Sending Rate Control
Email sending uses a workpool-based rate limiting system to stay within provider limits:
- Transactional emails are sent at higher priority with minimal throttling for time-sensitive delivery (password resets, order confirmations).
- Campaign emails are sent in bulk batches with workpool-based rate limiting (20/sec) to avoid hitting provider rate limits.
- Provider-level limits apply on top of application throttling — the MTA handles rate limiting internally (per-ISP throttling, IP warming caps); SES and Resend each enforce their own sending quotas.
The rate limiter is built into the email provider abstraction, so all sends (campaigns, automations, transactional) go through the same throttling layer.
Campaign Sending
Flow
- Campaign Created - Template selected, audience chosen
- Domain Verified - Check sender domain is verified
- Content Scanned - Spam, phishing, homoglyph, and prohibited content analysis
- URL Reputation Checked - Google Safe Browsing API (if configured)
- Audience Resolved - Get eligible contacts (double opt-in)
- HTML Rendered - Per-language rendering
- Attachments Validated - File type validation + ClamAV malware scan (if attachments present)

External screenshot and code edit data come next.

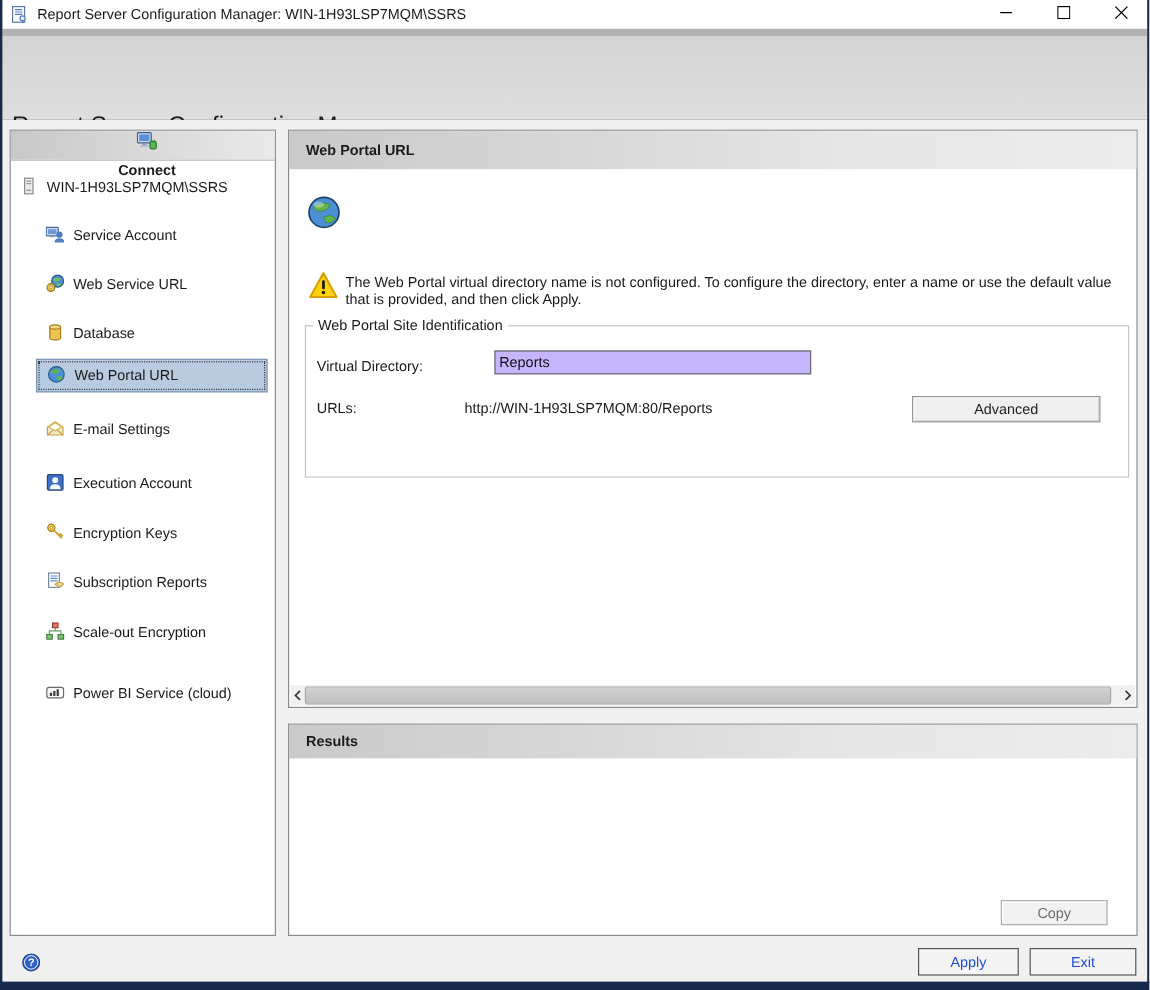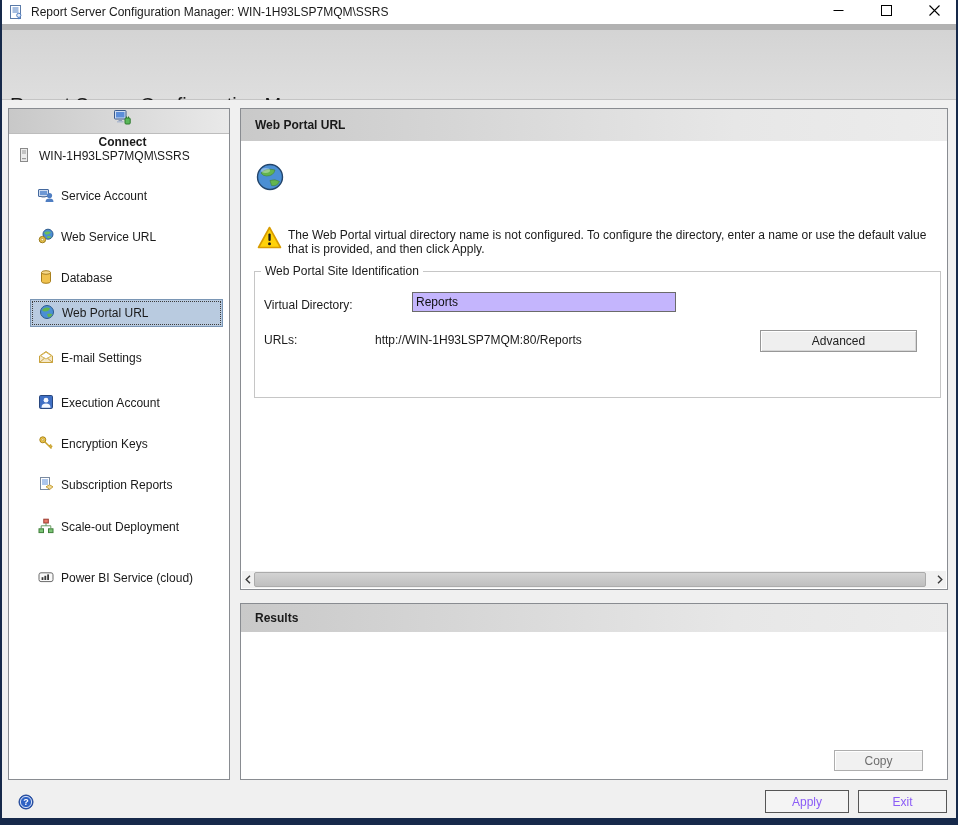"http://WIN-1H93LSP7MQM:80/Reports" .urls-value { left: 120px -> 132px }
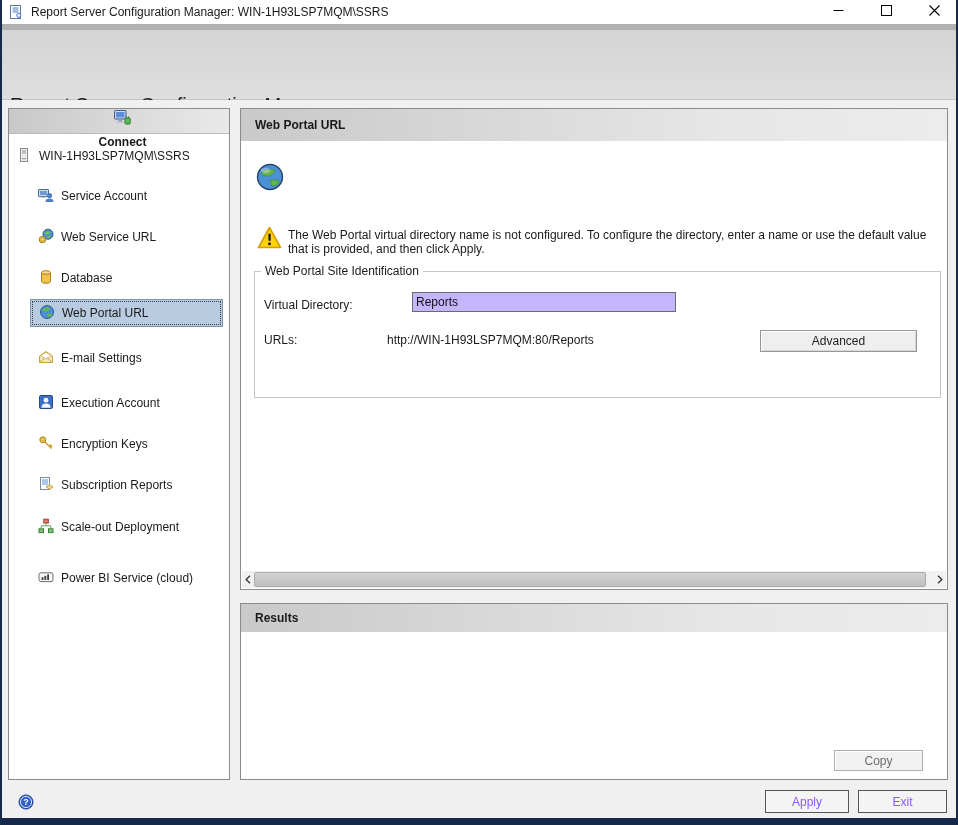"Scale-out Deployment" span { text: Deployment -> Encryption }
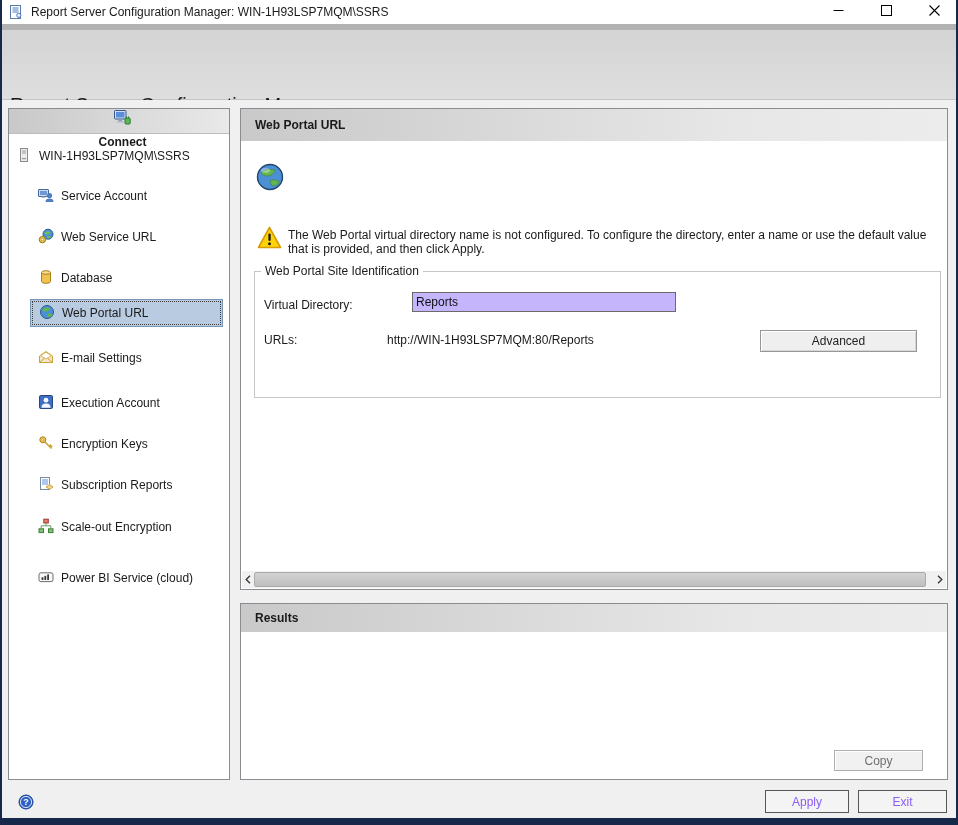"Apply" .btn-standard { color: #8b5cf6 -> #1d4ed8 }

- Batch Processing - Send in batches with rate limiting
- Status Tracking - Track sent, delivered, opened, clicked
Code
// campaigns.ts
export const startCampaignSend = action({
args: { campaignId: v.id('campaigns') },
handler: async (ctx, args) => {
const campaign = await ctx.runQuery(api.campaigns.get, args);
// Verify domain
const domainStatus = await ctx.runQuery(api.domains.getEmailDomainVerificationStatus, {
teamId: campaign.teamId,
email: campaign.fromEmail,
});
if (!domainStatus.isVerified) {
throw new Error(`Domain not verified: ${domainStatus.domain}`);
}
// Get eligible contacts
const contacts = await ctx.runQuery(api.campaigns.getEligibleContacts, {
campaignId: args.campaignId,
});
// Send in batches
const provider = getEmailProvider();
for (const batch of chunk(contacts, 100)) {
await provider.sendBatch(
batch.map((contact) => ({
to: contact.email,
from: campaign.fromEmail,
subject: campaign.subject,
html: getLocalizedHtml(campaign, contact.language),
}))
);
}
},
});
Transactional Emails
API-triggered emails with variables:
Sending via API
curl -X POST https://your-deployment.convex.site/api/v1/transactional \
-H "Authorization: Bearer lm_live_..." \
-H "Content-Type: application/json" \
-d '{
"slug": "order-confirmation",
"email": "customer@example.com",
"dataVariables": {
"orderNumber": "12345",
"total": "$99.00"
},
"language": "en"
}'
Or use the TypeScript SDK:
import { Owlat } from '@owlat/sdk-js'
const owlat = new Owlat('lm_live_...')
await owlat.transactional.send({
slug: 'order-confirmation',
email: 'customer@example.com',
dataVariables: {
orderNumber: '12345',
total: '$99.00',
},
language: 'en',
})
Variable System
Variables are inserted via the inline text editor as inline nodes. There are two variable types:
- Personalization variables - Contact fields like
firstName,lastName,email - Data variables - Custom values passed via the API
dataVariablesobject
Variables are replaced at send time during HTML rendering.